The line with "at 375° instead" marks the first line to copy, and the line with "-> <div> <span>Lobster" marks the last. Transcribe that stretch of the data below exactly, without pictures.

• _Entries provided_
□ □ □ □ □

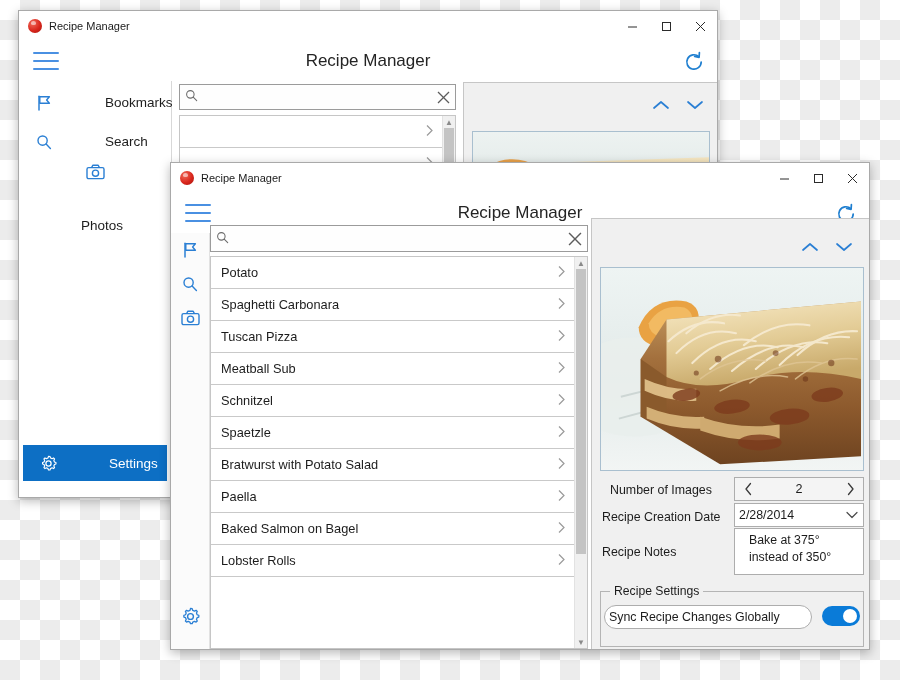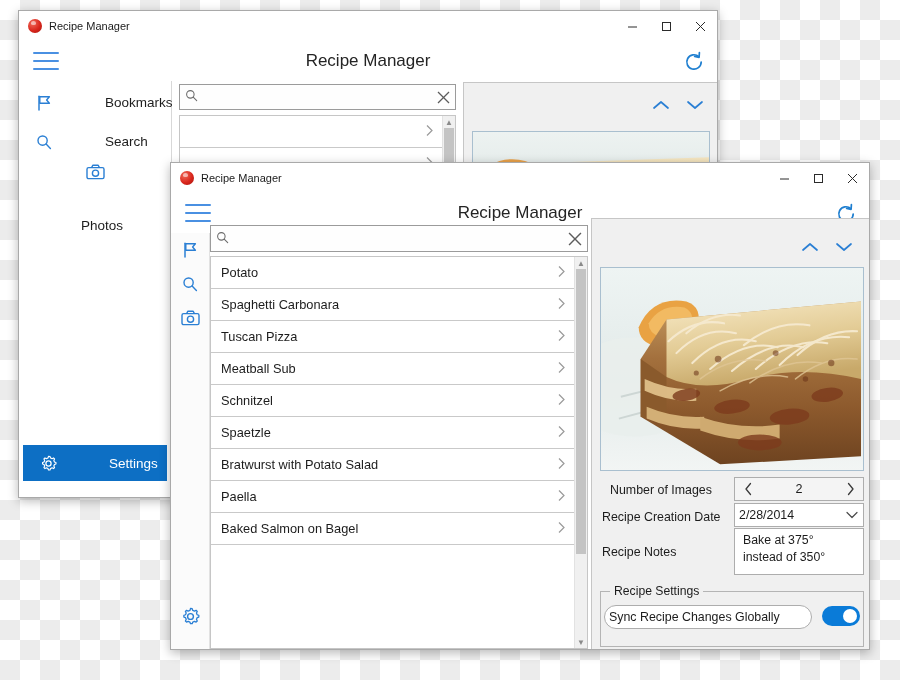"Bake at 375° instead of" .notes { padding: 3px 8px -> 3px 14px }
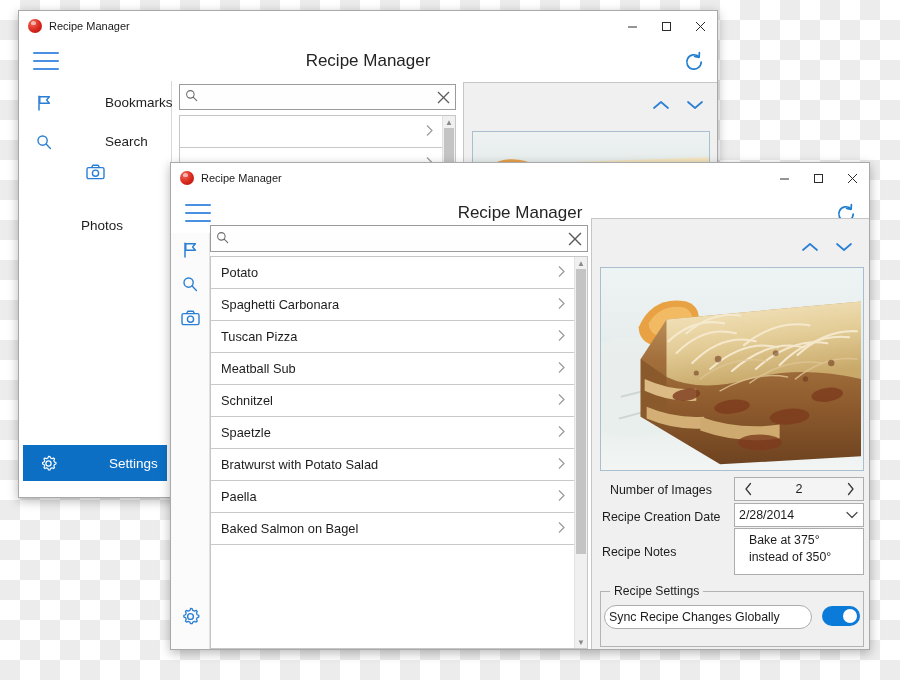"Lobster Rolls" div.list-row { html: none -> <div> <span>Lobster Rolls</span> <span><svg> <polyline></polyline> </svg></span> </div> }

□ □ □ □ □

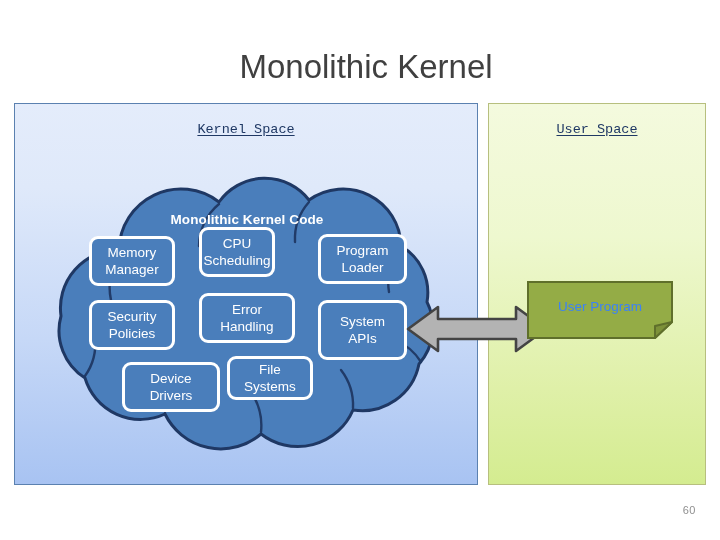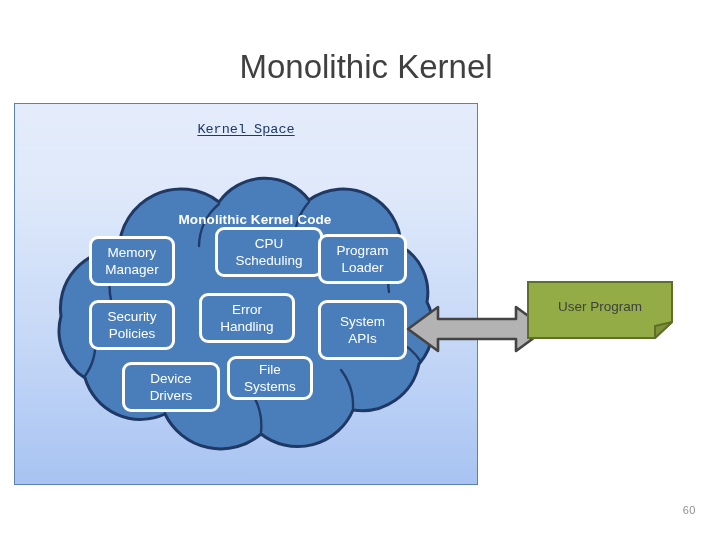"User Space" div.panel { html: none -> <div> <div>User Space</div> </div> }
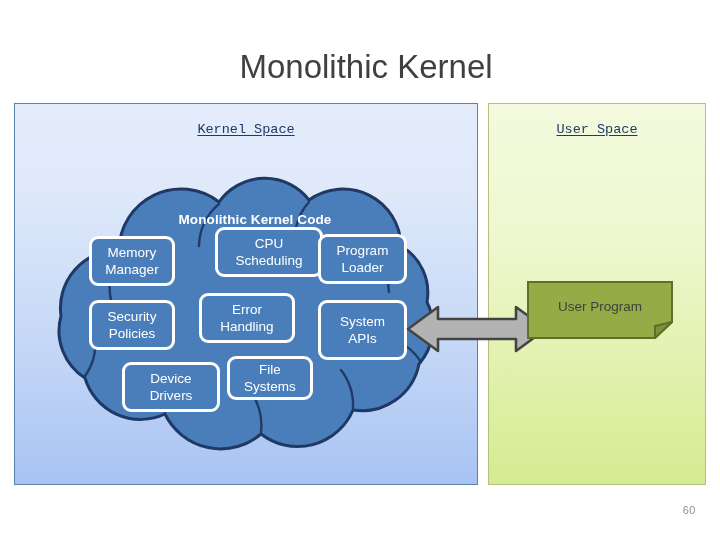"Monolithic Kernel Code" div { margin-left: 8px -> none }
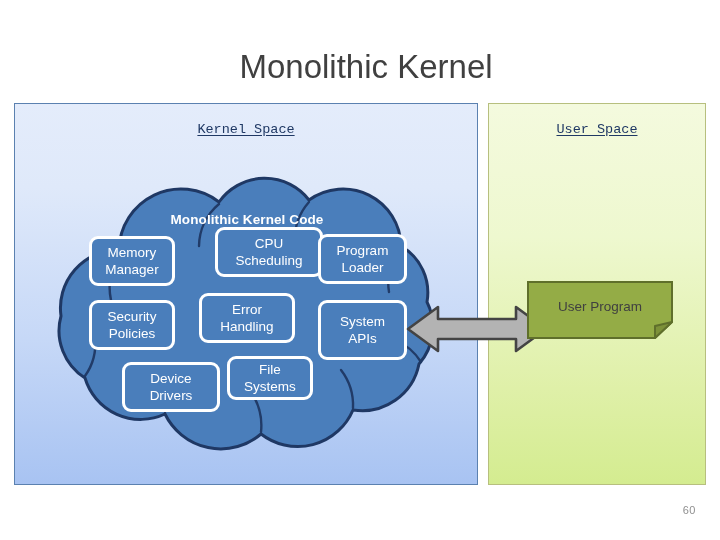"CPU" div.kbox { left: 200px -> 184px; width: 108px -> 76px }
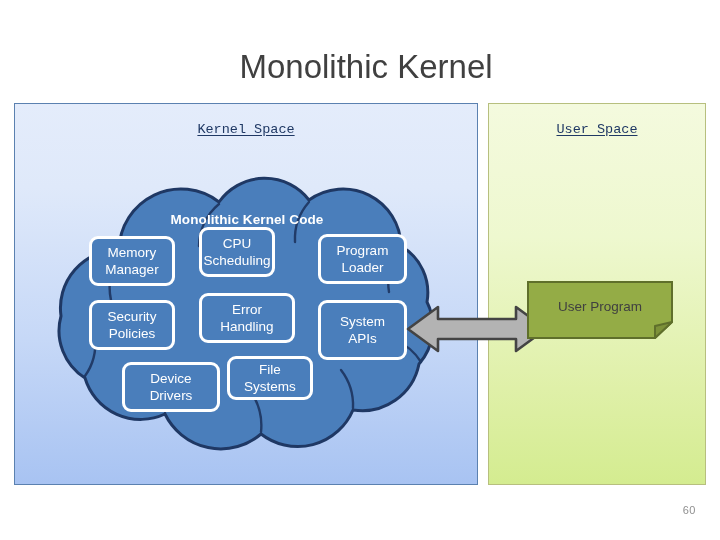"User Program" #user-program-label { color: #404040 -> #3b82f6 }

□ □ □ □ □

• _Result of this task_
"Bake at 375° instead of" .notes { padding: 3px 8px -> 3px 14px }
"Lobster Rolls" div.list-row { html: none -> <div> <span>Lobster Rolls</span> <span><svg> <polyline></polyline> </svg></span> </div> }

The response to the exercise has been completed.